1 files changed, 148 insertions, 169 deletions
diff --git a/libgo/go/runtime/mbitmap.go b/libgo/go/runtime/mbitmap.go
index 7acd5d1..0eb19d6 100644
--- a/libgo/go/runtime/mbitmap.go
+++ b/libgo/go/runtime/mbitmap.go
@@ -6,10 +6,11 @@
 //
 // Stack, data, and bss bitmaps
 //
-// Stack frames and global variables in the data and bss sections are described
-// by 1-bit bitmaps in which 0 means uninteresting and 1 means live pointer
-// to be visited during GC. The bits in each byte are consumed starting with
-// the low bit: 1<<0, 1<<1, and so on.
+// Stack frames and global variables in the data and bss sections are
+// described by bitmaps with 1 bit per pointer-sized word. A "1" bit
+// means the word is a live pointer to be visited by the GC (referred to
+// as "pointer"). A "0" bit means the word should be ignored by GC
+// (referred to as "scalar", though it could be a dead pointer value).
 //
 // Heap bitmap
 //
@@ -20,57 +21,27 @@
 // through start+3*ptrSize, ha.bitmap[1] holds the entries for
 // start+4*ptrSize through start+7*ptrSize, and so on.
 //
-// In each 2-bit entry, the lower bit holds the same information as in the 1-bit
-// bitmaps: 0 means uninteresting and 1 means live pointer to be visited during GC.

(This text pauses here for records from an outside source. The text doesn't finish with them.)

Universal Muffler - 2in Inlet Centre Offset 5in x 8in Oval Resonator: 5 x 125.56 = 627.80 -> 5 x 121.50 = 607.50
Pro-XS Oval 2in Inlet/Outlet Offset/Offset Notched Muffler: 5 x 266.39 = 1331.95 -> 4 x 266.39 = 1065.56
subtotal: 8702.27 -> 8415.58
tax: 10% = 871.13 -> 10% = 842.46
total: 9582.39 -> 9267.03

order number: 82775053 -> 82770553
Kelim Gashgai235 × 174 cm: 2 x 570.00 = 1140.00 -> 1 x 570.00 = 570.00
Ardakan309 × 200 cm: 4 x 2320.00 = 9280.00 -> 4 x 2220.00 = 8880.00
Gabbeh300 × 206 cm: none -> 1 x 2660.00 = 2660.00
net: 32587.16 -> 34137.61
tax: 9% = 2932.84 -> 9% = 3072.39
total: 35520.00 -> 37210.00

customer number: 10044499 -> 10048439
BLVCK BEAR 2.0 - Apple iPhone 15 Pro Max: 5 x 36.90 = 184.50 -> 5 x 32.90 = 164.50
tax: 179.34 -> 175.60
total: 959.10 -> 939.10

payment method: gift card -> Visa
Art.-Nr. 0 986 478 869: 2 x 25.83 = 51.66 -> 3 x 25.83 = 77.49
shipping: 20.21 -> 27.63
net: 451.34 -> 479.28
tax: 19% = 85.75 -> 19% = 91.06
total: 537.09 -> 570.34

-// The meaning of the high bit depends on the position of the word being described
-// in its allocated object. In all words *except* the second word, the
-// high bit indicates that the object is still being described. In
-// these words, if a bit pair with a high bit 0 is encountered, the
-// low bit can also be assumed to be 0, and the object description is
-// over. This 00 is called the ``dead'' encoding: it signals that the
-// rest of the words in the object are uninteresting to the garbage
-// collector.
-//
-// In the second word, the high bit is the GC ``checkmarked'' bit (see below).
+// In each 2-bit entry, the lower bit is a pointer/scalar bit, just
+// like in the stack/data bitmaps described above. The upper bit
+// indicates scan/dead: a "1" value ("scan") indicates that there may
+// be pointers in later words of the allocation, and a "0" value
+// ("dead") indicates there are no more pointers in the allocation. If
+// the upper bit is 0, the lower bit must also be 0, and this
+// indicates scanning can ignore the rest of the allocation.
 //
 // The 2-bit entries are split when written into the byte, so that the top half
-// of the byte contains 4 high bits and the bottom half contains 4 low (pointer)
-// bits.
-// This form allows a copy from the 1-bit to the 4-bit form to keep the
-// pointer bits contiguous, instead of having to space them out.
+// of the byte contains 4 high (scan) bits and the bottom half contains 4 low
+// (pointer) bits. This form allows a copy from the 1-bit to the 4-bit form to
+// keep the pointer bits contiguous, instead of having to space them out.
 //
-// The code makes use of the fact that the zero value for a heap bitmap
-// has no live pointer bit set and is (depending on position), not used,
-// not checkmarked, and is the dead encoding.
-// These properties must be preserved when modifying the encoding.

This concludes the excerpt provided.